* _Task brief_: For every entry below, give an exact repeat and leave out the pictures.

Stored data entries
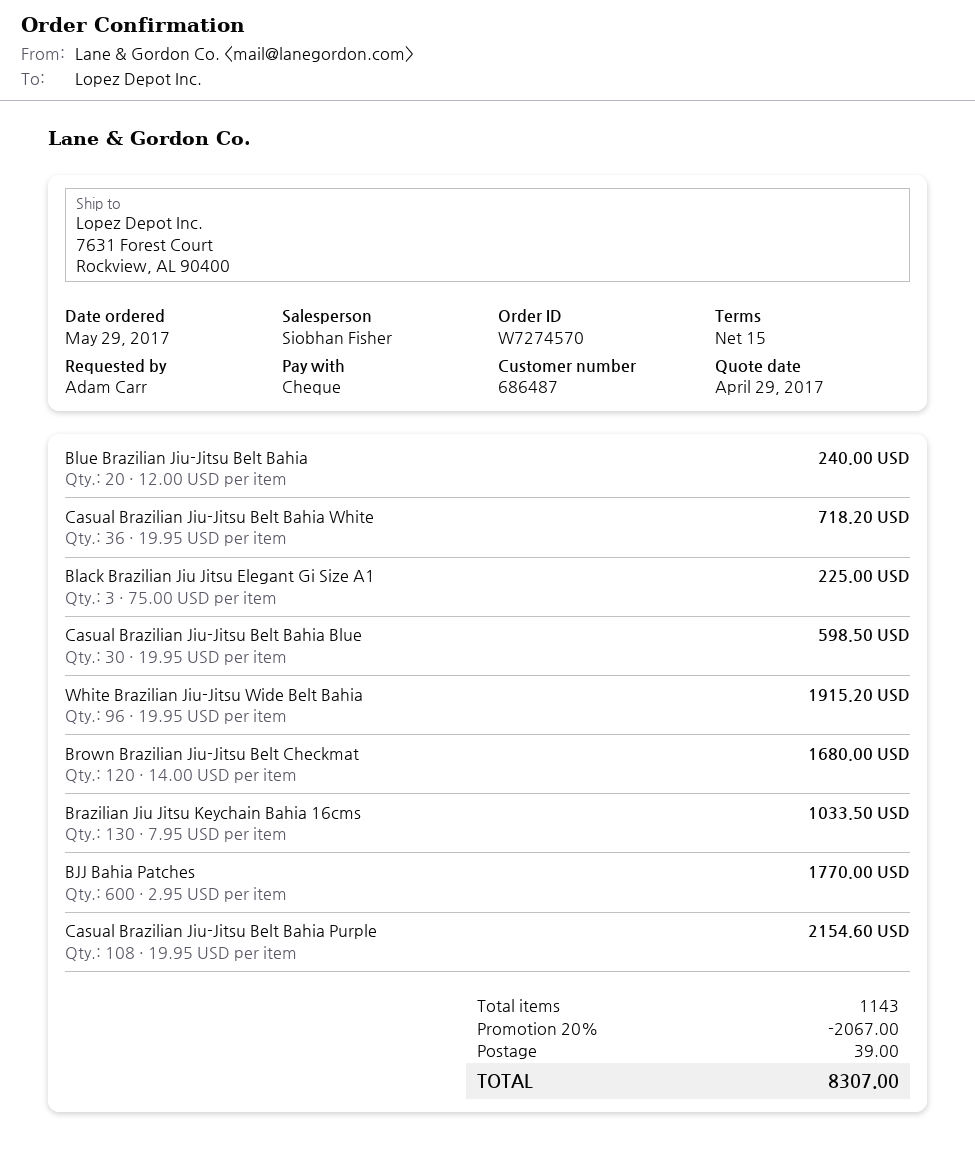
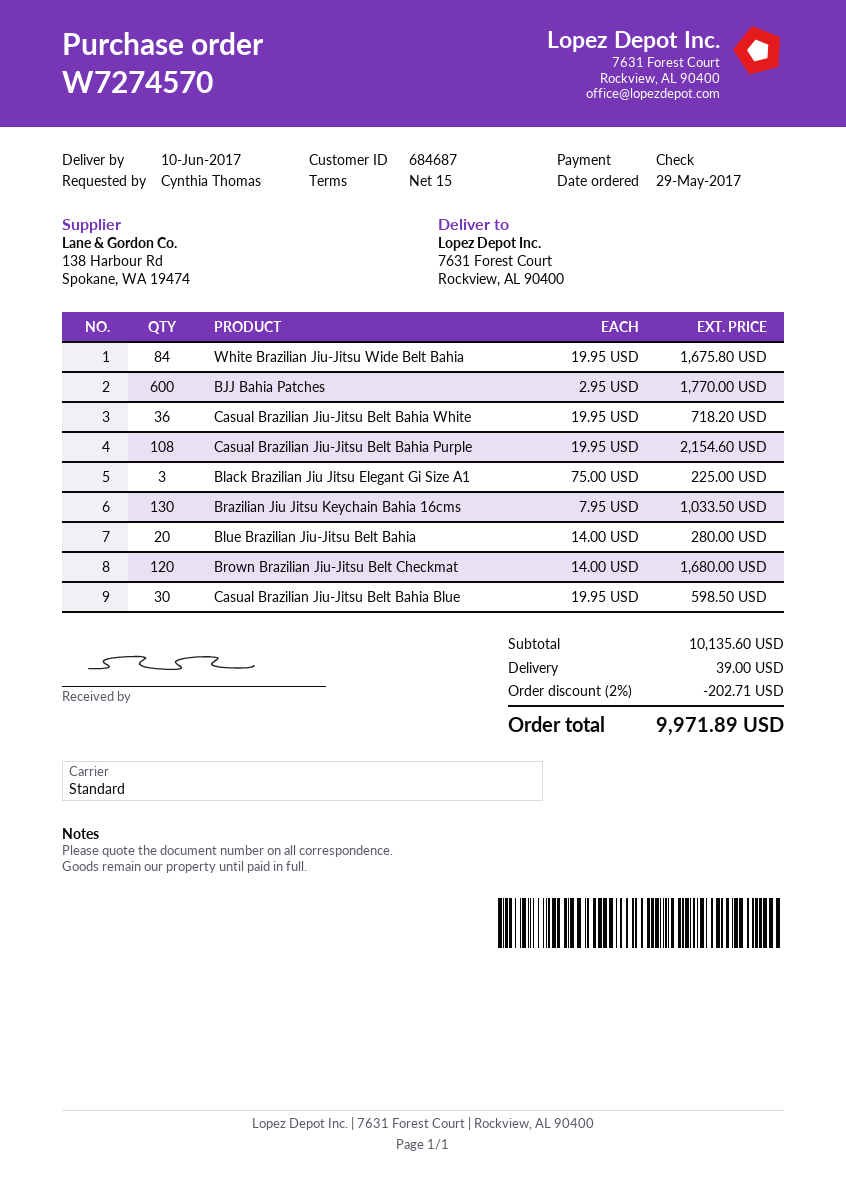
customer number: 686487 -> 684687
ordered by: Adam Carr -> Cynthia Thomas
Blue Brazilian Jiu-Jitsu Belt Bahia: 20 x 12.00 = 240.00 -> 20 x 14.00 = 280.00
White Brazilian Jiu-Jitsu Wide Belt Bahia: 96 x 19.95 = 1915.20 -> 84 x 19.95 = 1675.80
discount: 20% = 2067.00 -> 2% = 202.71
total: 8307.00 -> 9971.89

* _Output for this exercise_:
customer number: 686487 -> 684687
ordered by: Adam Carr -> Cynthia Thomas
Blue Brazilian Jiu-Jitsu Belt Bahia: 20 x 12.00 = 240.00 -> 20 x 14.00 = 280.00
White Brazilian Jiu-Jitsu Wide Belt Bahia: 96 x 19.95 = 1915.20 -> 84 x 19.95 = 1675.80
discount: 20% = 2067.00 -> 2% = 202.71
total: 8307.00 -> 9971.89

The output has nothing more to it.